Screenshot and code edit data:
--
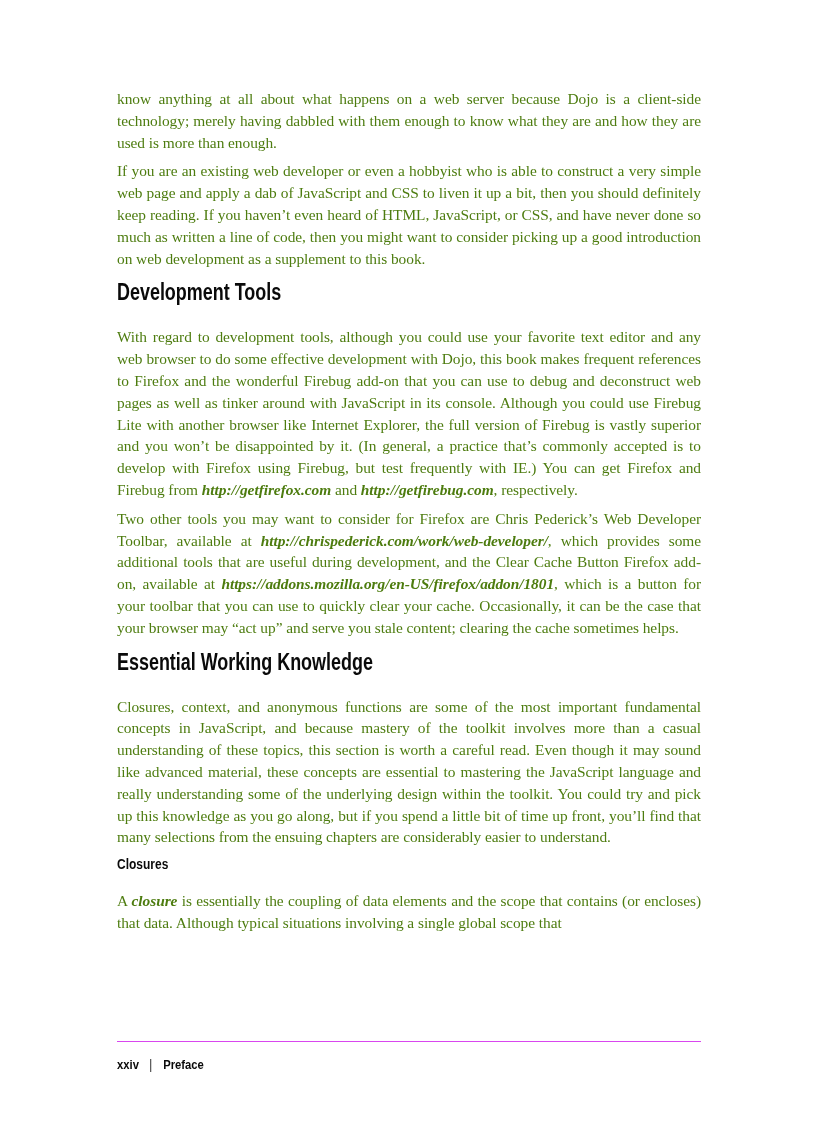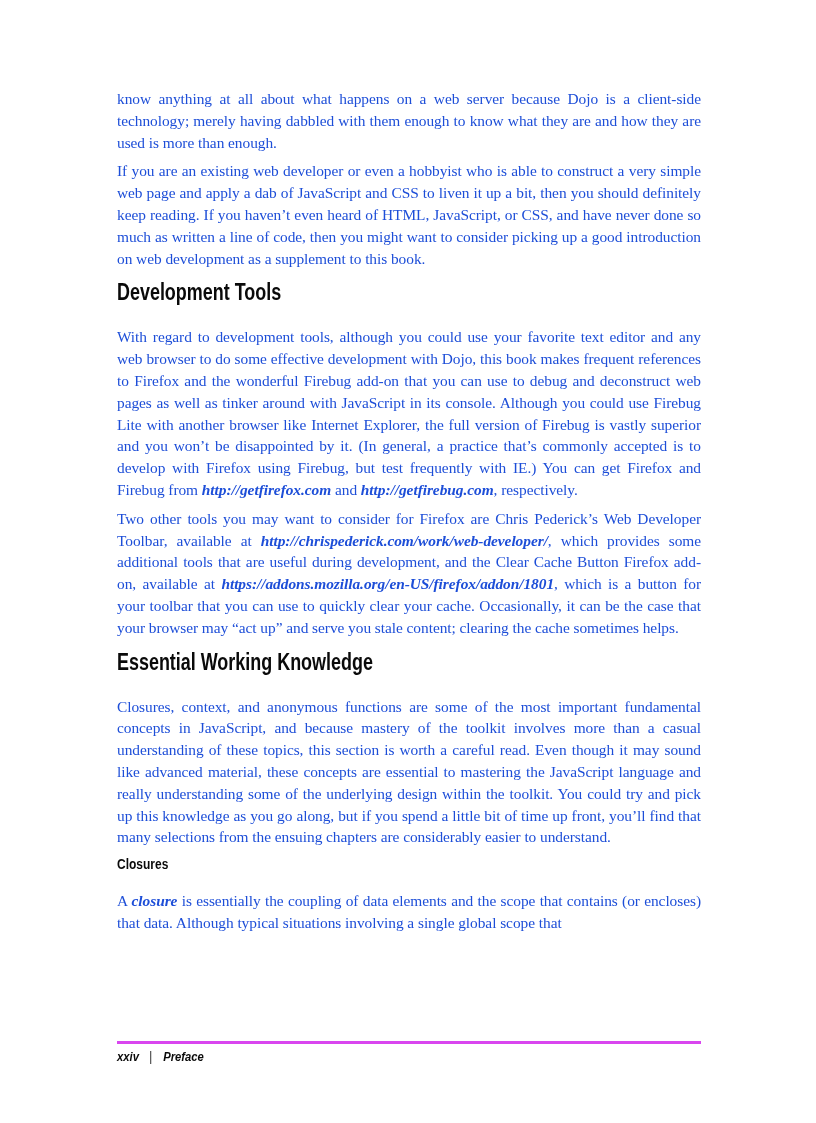--- a/index.html
+++ b/index.html
@@ -15,21 +15,21 @@
     position: absolute;
     left: 117px;
     top: 88px;
     width: 584px;
   }
   p.body-para {
     font-family: "Liberation Serif", serif;
     font-size: 15.4px;
     line-height: 21.8px;
     letter-spacing: -0.05px;
-    color: #1d4ed8;
+    color: #4d7c0f;
     text-align: justify;
     margin: 0 0 7px 0;
   }
   p.body-para i.url-text, p.body-para i.term {
     font-style: italic;
     font-weight: bold;
   }
   h1.section-heading {
     font-family: "Liberation Sans", sans-serif;
     font-weight: 700;
@@ -50,23 +50,22 @@
     margin: 6px 0 17px 0;
     transform: scaleX(0.8);
     transform-origin: left center;
     white-space: nowrap;
   }
   .footer {
     position: absolute;
     left: 117px;
     top: 1041px;
     width: 584px;
-    border-top: 3px solid #d946ef;
-    padding-top: 6px;
-    font-style: italic;
+    border-top: 1px solid #d946ef;
+    padding-top: 16px;
   }
   .footer-inner {
     display: flex;
     align-items: center;
     gap: 13px;
     transform: scaleX(0.9);
     transform-origin: left center;
     font-family: "Liberation Sans", sans-serif;
     font-weight: 700;
     font-size: 12.5px;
--
● HOW TO COMPLETE THIS TASK: Please transcribe all of the entries exactly and omit any picture they hold.

● FINISHED TASK:
--- a/index.html
+++ b/index.html
@@ -15,21 +15,21 @@
     position: absolute;
     left: 117px;
     top: 88px;
     width: 584px;
   }
   p.body-para {
     font-family: "Liberation Serif", serif;
     font-size: 15.4px;
     line-height: 21.8px;
     letter-spacing: -0.05px;
-    color: #1d4ed8;
+    color: #4d7c0f;
     text-align: justify;
     margin: 0 0 7px 0;
   }
   p.body-para i.url-text, p.body-para i.term {
     font-style: italic;
     font-weight: bold;
   }
   h1.section-heading {
     font-family: "Liberation Sans", sans-serif;
     font-weight: 700;
@@ -50,23 +50,22 @@
     margin: 6px 0 17px 0;
     transform: scaleX(0.8);
     transform-origin: left center;
     white-space: nowrap;
   }
   .footer {
     position: absolute;
     left: 117px;
     top: 1041px;
     width: 584px;
-    border-top: 3px solid #d946ef;
-    padding-top: 6px;
-    font-style: italic;
+    border-top: 1px solid #d946ef;
+    padding-top: 16px;
   }
   .footer-inner {
     display: flex;
     align-items: center;
     gap: 13px;
     transform: scaleX(0.9);
     transform-origin: left center;
     font-family: "Liberation Sans", sans-serif;
     font-weight: 700;
     font-size: 12.5px;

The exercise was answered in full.